Manmohan Singh, who grumbles about extravagance at the top, would be interested to know that when a trade union official was asked about exorbitant remuneration, he replied, "How do you shame people who are shameless?" A sense of shame encompasses personal and public responsibility and a social conscience. It isn't easily reconciled with a prominent banker, Nathaniel Rothschild, being accused of arranging a 25-hour visit to Siberia by Lord Mandelson, the former European Union trade commissioner, as guest of the Russian oligarch, Oleg Deripaska, to facilitate a £500 million business deal. Or with Christopher Huhne, David Cameron's energy secretary, facing the criminal charge of "perverting the course of justice" by lying that his wife was behind the wheel when he was caught speeding. At least, he quit. An East London councillor jailed for fraudulently claiming housing and council tax benefits, refused to give up her council seat. Shelina Akhtar is of Bangladeshi origin. Another ethnic Bangladeshi, Lutfur Rahman, mayor of a nearby borough that is one of London's poorest, pays a daily £1,000 to his "executive adviser".

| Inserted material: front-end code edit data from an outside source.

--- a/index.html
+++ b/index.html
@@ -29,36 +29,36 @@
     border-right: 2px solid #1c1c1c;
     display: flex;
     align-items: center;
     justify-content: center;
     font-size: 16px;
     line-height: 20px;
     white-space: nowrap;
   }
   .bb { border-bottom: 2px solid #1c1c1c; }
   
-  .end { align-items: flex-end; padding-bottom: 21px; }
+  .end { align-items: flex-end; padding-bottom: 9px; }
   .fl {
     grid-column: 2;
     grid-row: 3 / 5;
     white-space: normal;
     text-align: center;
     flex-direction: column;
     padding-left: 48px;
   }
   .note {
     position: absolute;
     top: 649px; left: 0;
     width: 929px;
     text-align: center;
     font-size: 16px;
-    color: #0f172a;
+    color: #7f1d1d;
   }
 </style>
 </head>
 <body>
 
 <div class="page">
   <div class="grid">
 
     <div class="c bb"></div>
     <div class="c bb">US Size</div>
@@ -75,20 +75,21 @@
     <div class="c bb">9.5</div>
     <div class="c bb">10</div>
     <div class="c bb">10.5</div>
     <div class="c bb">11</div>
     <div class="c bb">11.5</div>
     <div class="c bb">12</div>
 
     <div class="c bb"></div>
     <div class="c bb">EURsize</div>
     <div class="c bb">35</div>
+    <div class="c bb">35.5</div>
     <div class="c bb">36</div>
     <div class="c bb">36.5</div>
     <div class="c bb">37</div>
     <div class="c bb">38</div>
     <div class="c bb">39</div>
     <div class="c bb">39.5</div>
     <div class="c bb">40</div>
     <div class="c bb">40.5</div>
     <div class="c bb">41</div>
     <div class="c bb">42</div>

Inevitably — and understandably — Britain's decline will be linked with this foreign presence. Lee Kuan Yew told Deng Xiaoping that China should race ahead of Singapore because the best people stayed back and only the riff-raff emigrated. Now, Britain says it wants only the "brightest and best" from abroad, but between an influential curry lobby, EU insistence on human rights, fake marriages, bent policemen and cost-cutting on security measures, I doubt if the authorities can do much. When we landed at Heathrow in early January, a faulty machine couldn't identify my wife's thumb impression; when we returned from Europe four weeks later, the machine at another counter had broken down altogether. Obliging immigration officers skipped the fingerprint test both times. It's the human factor that saves Britain, but for how long?

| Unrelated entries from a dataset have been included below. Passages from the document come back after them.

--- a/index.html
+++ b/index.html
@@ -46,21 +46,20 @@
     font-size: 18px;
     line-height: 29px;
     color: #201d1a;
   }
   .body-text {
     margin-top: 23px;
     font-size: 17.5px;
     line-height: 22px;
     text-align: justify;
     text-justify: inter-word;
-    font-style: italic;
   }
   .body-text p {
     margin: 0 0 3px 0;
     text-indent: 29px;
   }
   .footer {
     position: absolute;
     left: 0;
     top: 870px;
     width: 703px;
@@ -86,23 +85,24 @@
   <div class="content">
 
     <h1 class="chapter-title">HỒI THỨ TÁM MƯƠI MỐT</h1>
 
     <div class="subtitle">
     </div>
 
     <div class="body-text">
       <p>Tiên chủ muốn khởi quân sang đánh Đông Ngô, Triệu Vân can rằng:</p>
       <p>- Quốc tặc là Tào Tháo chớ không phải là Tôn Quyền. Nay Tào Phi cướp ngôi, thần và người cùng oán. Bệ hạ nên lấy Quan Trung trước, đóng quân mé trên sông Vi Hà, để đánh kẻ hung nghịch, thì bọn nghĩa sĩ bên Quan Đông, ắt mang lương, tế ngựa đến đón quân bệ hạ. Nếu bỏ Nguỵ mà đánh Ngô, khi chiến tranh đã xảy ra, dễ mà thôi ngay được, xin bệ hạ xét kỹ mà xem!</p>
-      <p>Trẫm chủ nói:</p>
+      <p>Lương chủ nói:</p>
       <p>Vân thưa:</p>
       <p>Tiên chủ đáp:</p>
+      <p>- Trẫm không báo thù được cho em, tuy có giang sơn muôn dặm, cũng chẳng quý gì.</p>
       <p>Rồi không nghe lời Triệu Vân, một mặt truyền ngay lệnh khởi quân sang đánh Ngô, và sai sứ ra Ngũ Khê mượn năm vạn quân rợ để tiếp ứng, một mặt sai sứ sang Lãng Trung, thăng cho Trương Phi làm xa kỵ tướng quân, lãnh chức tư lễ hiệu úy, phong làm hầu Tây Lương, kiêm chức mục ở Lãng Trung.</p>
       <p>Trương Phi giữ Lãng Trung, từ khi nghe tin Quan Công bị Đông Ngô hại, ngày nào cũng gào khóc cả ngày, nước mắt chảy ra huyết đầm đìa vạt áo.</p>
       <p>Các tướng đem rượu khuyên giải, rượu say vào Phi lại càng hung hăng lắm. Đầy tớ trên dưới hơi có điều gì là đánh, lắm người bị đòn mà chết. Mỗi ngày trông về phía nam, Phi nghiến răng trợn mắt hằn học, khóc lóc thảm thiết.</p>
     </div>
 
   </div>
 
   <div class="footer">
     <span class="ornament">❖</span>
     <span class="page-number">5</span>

The haunting closing lines of Alan Bennett's Forty Years On, which I saw at a London theatre in 1968 or 1969, delivered in the head boy's (the play is set in the Albion House school) adolescent tones from a darkened stage, come to mind, "To let. A valuable site at the crossroads of the world. At present on offer to European clients. Outlying portions of the estate already disposed of to sitting tenants. Of some historical and period interest. Some alterations and improvements necessary."
I have never understood what happened to the European offer since no binding contract can have been sealed without Schengen visas and the euro. Perhaps The Best Exotic Marigold Hotel, starring Judy Dench, about a retirement home in Bangalore, points to the future. More than 5,000 people in India draw British State pensions. Malaysia's "My Second Home" programme and "The British Village in the Philippines" may be even more popular.

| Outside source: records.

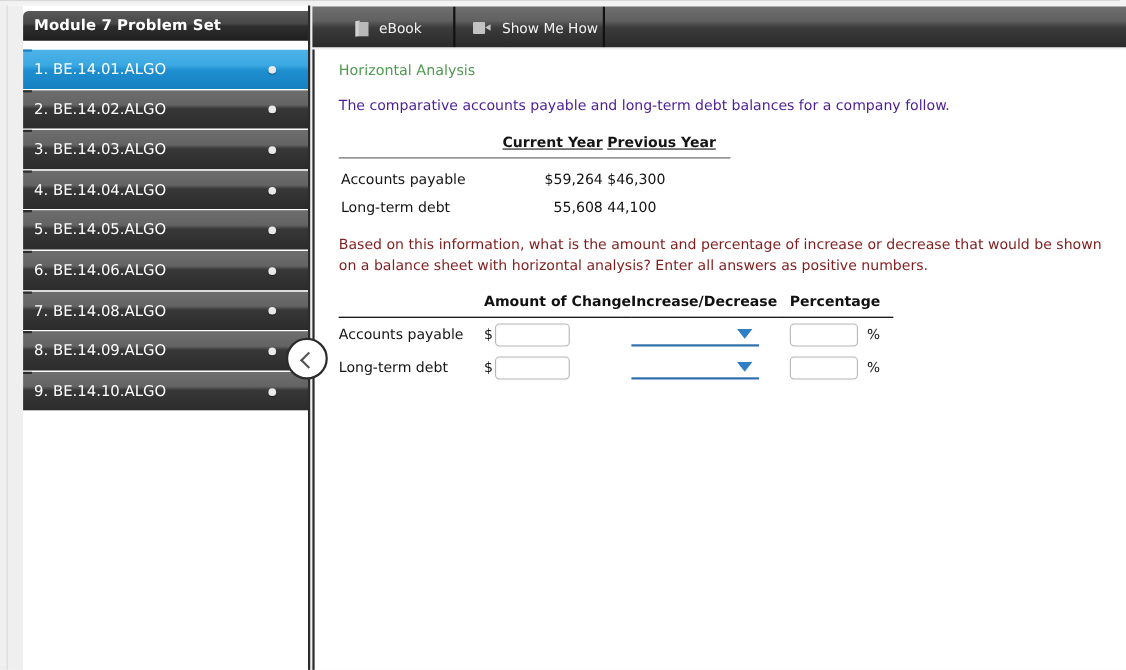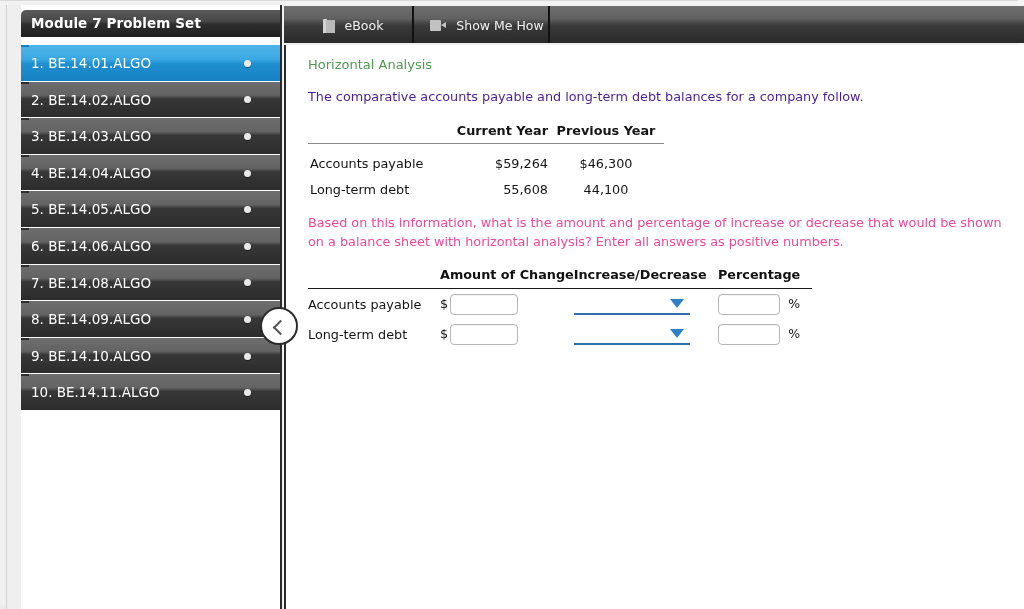--- a/index.html
+++ b/index.html
@@ -245,30 +245,31 @@
   }
   .data-table th, .data-table td {
     font-size: 12.8px;
     color: #141414;
     padding: 4px 0;
   }
   .data-table th {
     font-weight: bold;
     text-align: center;
     padding-bottom: 5px;
+    text-decoration: underline;
   }
   .data-table thead tr { border-bottom: 1.5px solid #8a8a8a; }
   .data-table .col-label { width: 132px; text-align: left; padding-left: 2px; }
   .data-table .col-cy { width: 112px; text-align: right; padding-right: 4px; }
-  .data-table .col-py { width: 112px; text-align: center; padding-right: 4px; }
+  .data-table .col-py { width: 112px; text-align: left; padding-right: 4px; }
   .data-table tbody td { padding-top: 9px; padding-bottom: 2px; }
   .data-table tbody tr:first-child td { padding-top: 12px; }
 
   .question-text {
-    color: #ec4899;
+    color: #7f1d1d;
     font-size: 12.8px;
     line-height: 19px;
     margin: 4px 0 16px 0;
     max-width: 706px;
   }
 
   
   .answer-table { border-collapse: collapse; }
   .answer-table th {
     font-size: 12.8px;
@@ -361,21 +362,20 @@
       <div class="nav-list" id="nav-list">
           <div class="nav-item selected"><span>1. BE.14.01.ALGO</span><span class="bullet"></span></div>
           <div class="nav-item"><span>2. BE.14.02.ALGO</span><span class="bullet"></span></div>
           <div class="nav-item"><span>3. BE.14.03.ALGO</span><span class="bullet"></span></div>
           <div class="nav-item"><span>4. BE.14.04.ALGO</span><span class="bullet"></span></div>
           <div class="nav-item"><span>5. BE.14.05.ALGO</span><span class="bullet"></span></div>
           <div class="nav-item"><span>6. BE.14.06.ALGO</span><span class="bullet"></span></div>
           <div class="nav-item"><span>7. BE.14.08.ALGO</span><span class="bullet"></span></div>
           <div class="nav-item"><span>8. BE.14.09.ALGO</span><span class="bullet"></span></div>
           <div class="nav-item"><span>9. BE.14.10.ALGO</span><span class="bullet"></span></div>
-          <div class="nav-item"><span>10. BE.14.11.ALGO</span><span class="bullet"></span></div>
         </div>
     </div>
   </div>
 
   <div class="collapse-btn">
     <span class="chev"></span>
   </div>
 
   <div class="tabbar">
     <div class="tab tab-ebook">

They are fine advertisements for globalization but the vacuum at home causes concern. Will those who fill it appreciate and retain the "historical and period interest" of which the head boy spoke? Will they carry out the necessary "alterations and improvements"? Britain is too precious for mankind to be allowed to be destroyed.
http://www.telegraphindia.com/1120218/jsp/opinion/story_15147103.jsp
What do you say?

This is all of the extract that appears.